Re: database integrity

From: Marshall Spight <marshall.spight_at_gmail.com>
Date: 4 Jun 2005 12:28:35 -0700
Message-ID: <1117913309.990987.256580_at_g47g2000cwa.googlegroups.com>


> What makes it denormalized? Methought we had a temporal issue,
> speculation being committed as fact.

A fact isn't speculation because it's subject to change. A woman is known as Mary Smith while growing up, but might change her name to Mary Jones when she marries Mr. Jones on her 25th birthday. Would we say of her at age 21 that it is only speculation that her name is Mary Smith?

Likewise, we can look at the current regulations, and say that patent #1234, granted on 1/1/2000, is scheduled to expire on 1/1/2020. This isn't speculation about a condition that we claim will hold on a future date; it's a fact about when a future event is *currently* scheduled to take place.

But the real problem here is the fact that this data is *derived* data. The 1/1/2020 date is uniquely determined from two inputs: the 1/1/2000 date and the function that calculates expiry based on current legislation. The issue date is primary data; the expiry function is likewise primary; the expiration date is derived. The fact that we're storing data that can be computed from other data we're storing makes this denormalization. That one of the inputs that generates the derived date is a complex function and not a simple SQL datatype obscures this issue, but doesn't change its essential nature. Code is a type of data.
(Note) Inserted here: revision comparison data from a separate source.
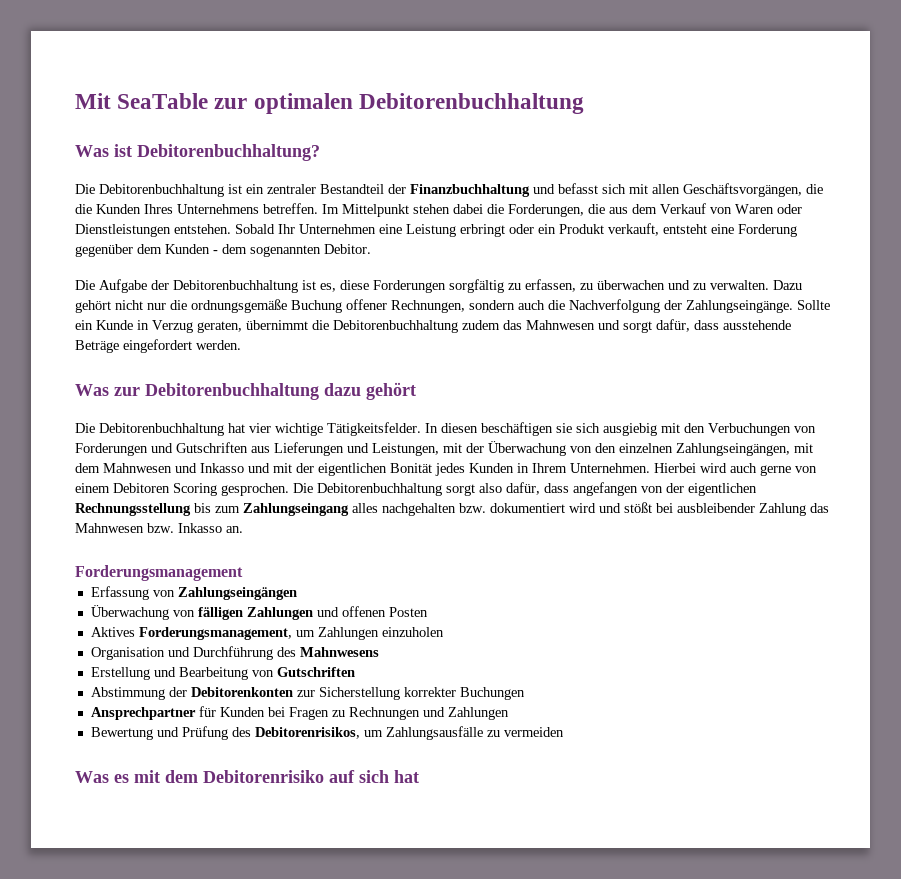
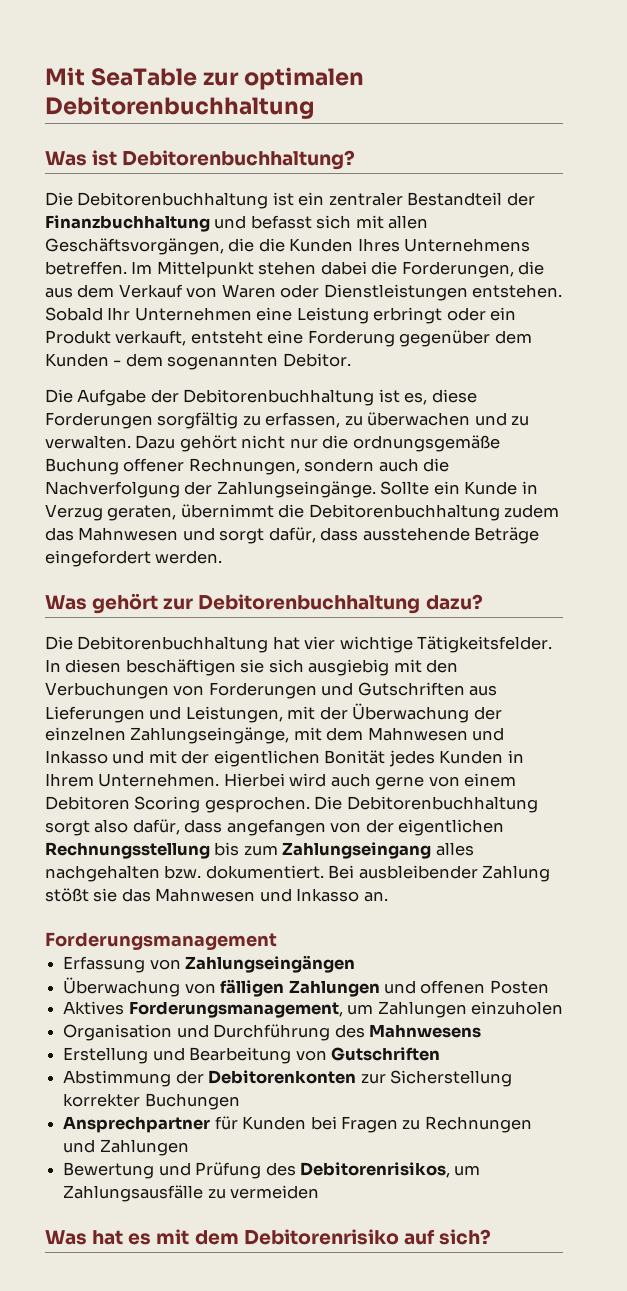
- Was zur Debitorenbuchhaltung dazu gehört
+ Was gehört zur Debitorenbuchhaltung dazu?
- In diesen beschäftigen sie sich ausgiebig mit den Verbuchungen von Forderungen und Gutschriften aus Lieferungen und Leistungen, mit der Überwachung von den einzelnen Zahlungseingängen, mit dem Mahnwesen und Inkasso und mit der eigentlichen Bonität jedes Kunden in Ihrem Unternehmen.
+ In diesen beschäftigen sie sich ausgiebig mit den Verbuchungen von Forderungen und Gutschriften aus Lieferungen und Leistungen, mit der Überwachung der einzelnen Zahlungseingänge, mit dem Mahnwesen und Inkasso und mit der eigentlichen Bonität jedes Kunden in Ihrem Unternehmen.
- Die Debitorenbuchhaltung sorgt also dafür, dass angefangen von der eigentlichen Rechnungsstellung bis zum Zahlungseingang alles nachgehalten bzw. dokumentiert wird und stößt bei ausbleibender Zahlung das Mahnwesen bzw. Inkasso an.
+ Die Debitorenbuchhaltung sorgt also dafür, dass angefangen von der eigentlichen Rechnungsstellung bis zum Zahlungseingang alles nachgehalten bzw. dokumentiert. Bei ausbleibender Zahlung stößt sie das Mahnwesen und Inkasso an.
- Was es mit dem Debitorenrisiko auf sich hat
+ Was hat es mit dem Debitorenrisiko auf sich?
This doesn't become an issue of temporal data until and unless we have a business requirement to be able to answer questions such as, "on 1/1/2001, what was the date that patent #1234 was scheduled to expire?" In that case, we could store either past versions of the experation date, or past versions of the function. (The former would probably be easier given that we have only poor tools for supporting versions of functions.)